Education official details difficulties with FMCSA’s training school registry
Truck driver training schools in Pennsylvania must obtain a state license, unless they qualify for an exemption. These exemptions generally apply only to school bus drivers and employer-based training for employees at no cost.
Once licensed by the state, the approved schools can register with the Federal Motor Carrier Safety Administration’s self-certification registry. According to Dr. Lynette Kuhn, a Pennsylvania education official, the ease with which schools can register has created a noncompliance crisis.

“Complaints of unlicensed activity have revealed that many licensed providers on the registry falsely claim exemption from licensure requirements, resulting in widespread noncompliance,” said Kuhn, who serves as deputy secretary for postsecondary and higher education at the Pennsylvania Department of Education. “The issues persist because FMCSA does not require evidence of licensure or exemption.”
She said of the 1,273 Pennsylvania entities listed on the federal registry, only 40 were licensed through the state’s Board of Private Licensed Schools. All others are listed as exempt or are unlicensed, Kuhn told the Pennsylvania Senate Transportation Committee.
Kuhn was invited to testify at a recent hearing on commercial driver’s licensing procedures and concerns regarding truck driving training schools. FMCSA Administrator Derek Barrs has said on several occasions that he wants to end the self-certification process. Kuhn’s testimony outlined the shortcomings of the FMCSA’s registry and the state’s regulations.
Kuhn said as a result of FMCSA’s self-certification process, “unlicensed training providers can appear legitimate to consumers, employers, and state regulatory agencies.”
She told lawmakers the FMCSA system has allowed schools to simply check a box attesting that they have met all applicable state standards. There are no requirements for a physical or mailing address, a phone number, an email address, or an individual’s personal information. All of this has made it difficult for Pennsylvania officials to locate these providers.
At the state level, she said the current cost to obtain licensure as a CDL training provider is $8,250, and the maximum fine for a violation is only $2,500. That amount is “not a sufficient deterrent,” she said.
Kuhn also voiced frustration with the laborious process states have had to go through to get FMCSA to remove listings from the registry. FMCSA alone has the authority to remove providers from the registry, and states’ ability to proactively prevent unlicensed providers from appearing in the federal registry is limited.
Individual cases can take up to 18 months to resolve, and Kuhn has found FMCSA “reticent to remove unlicensed providers.”

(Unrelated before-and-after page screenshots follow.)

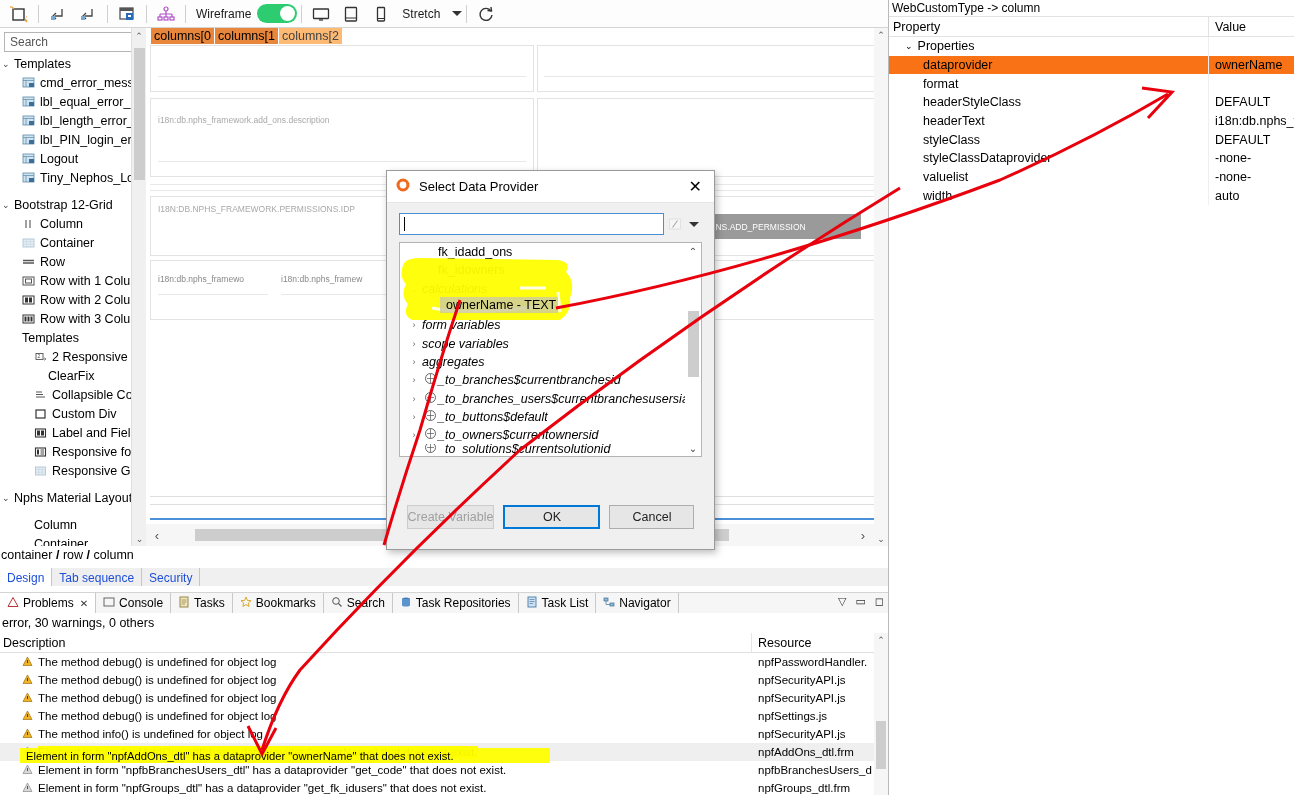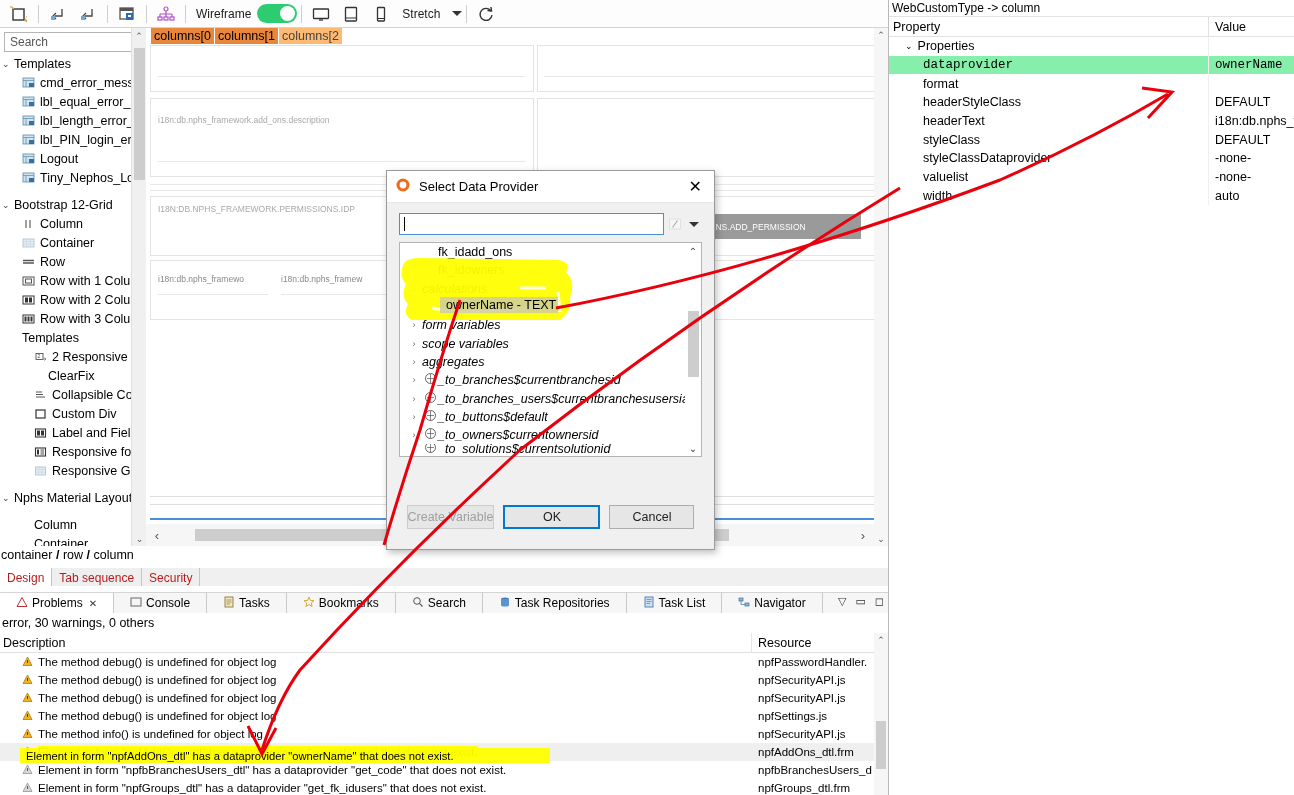"dataprovider" .prow.sel { background: #86efac -> #f97316; font-family: Liberation Mono, monospace -> none }
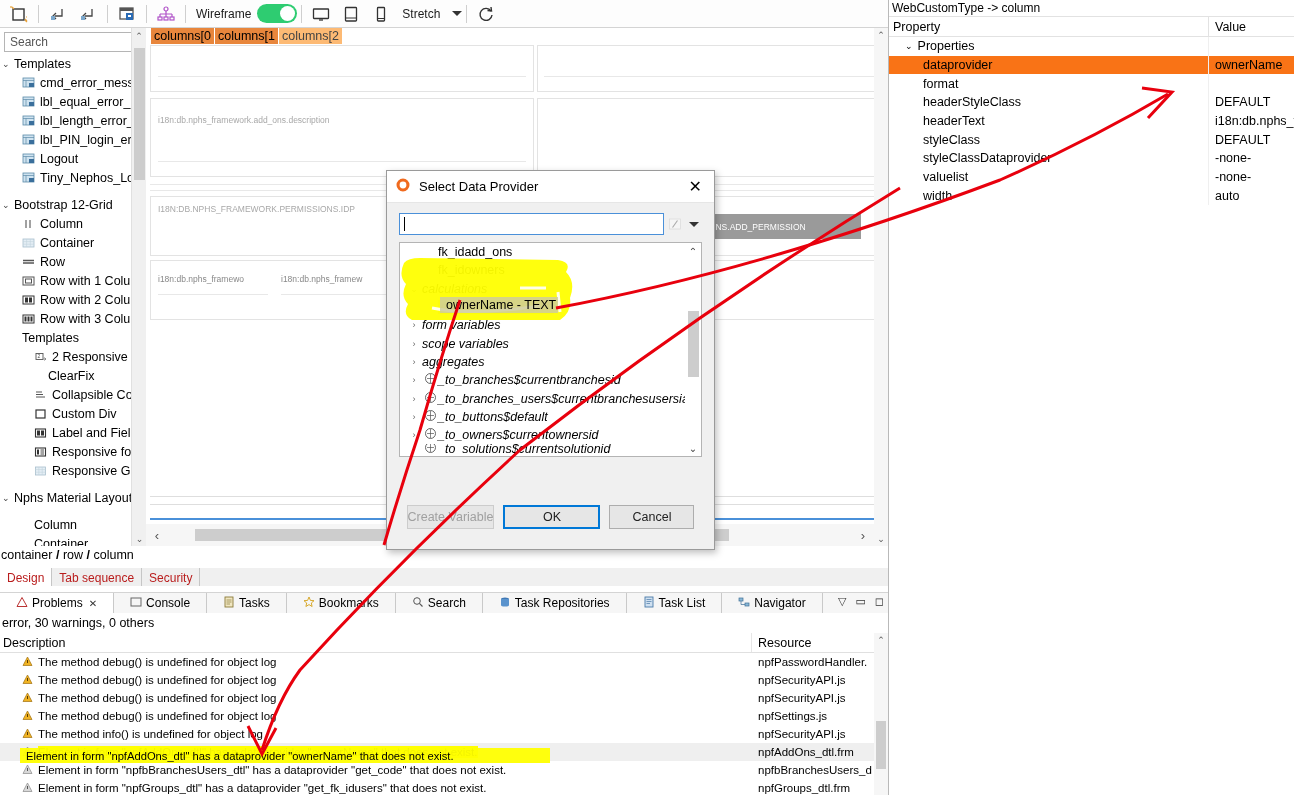"Design" .etab { color: #b91c1c -> #1d4ed8 }
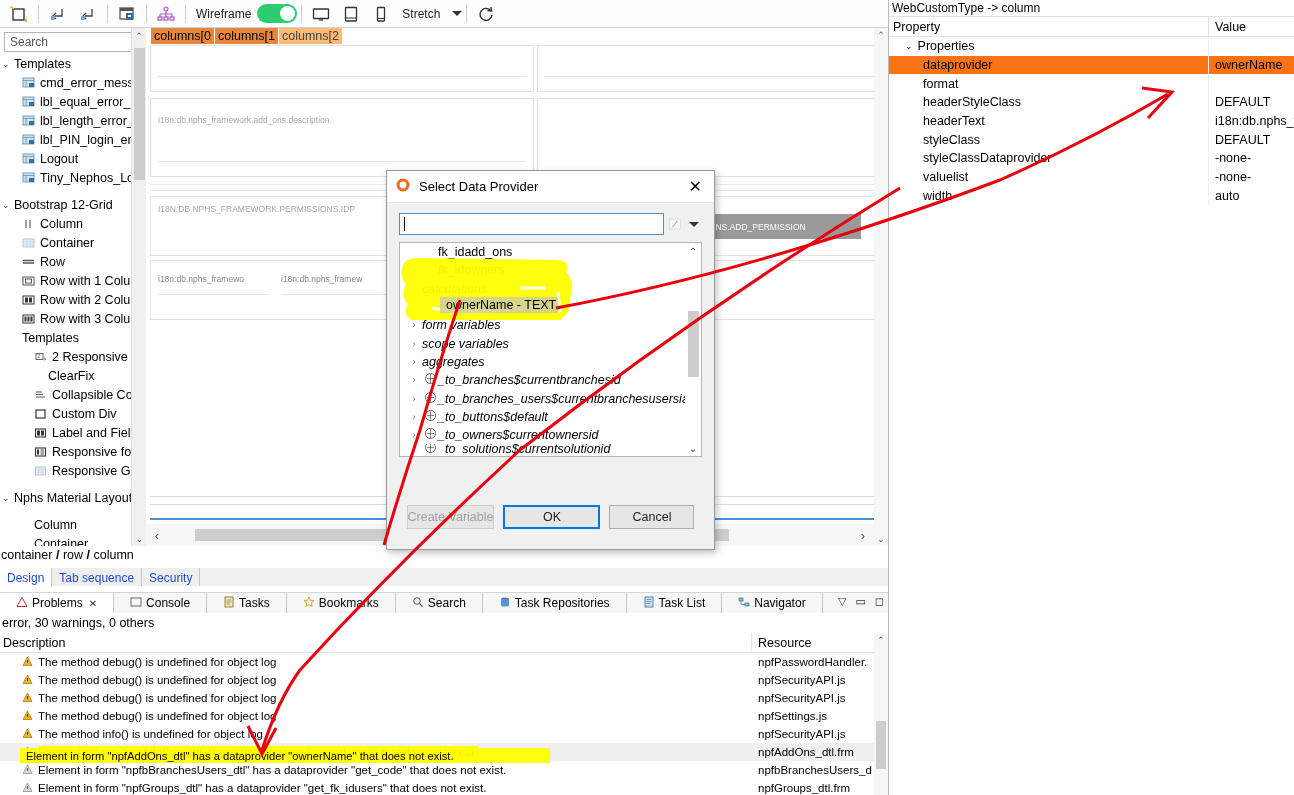"Problems" .vtab { padding: 0 16px -> 0 7px }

The U.S. Department of Transportation announced in December that it removed nearly 3,000 CDL training providers from the registry for noncompliance, and that 4,500 others were under review for potential noncompliance. Kuhn suggested it was a step in the right direction, but that Pennsylvania needed more.
“These providers were either inactive or not abiding by federal regulations,” she said. “These removals did not take into account any state noncompliance issues.”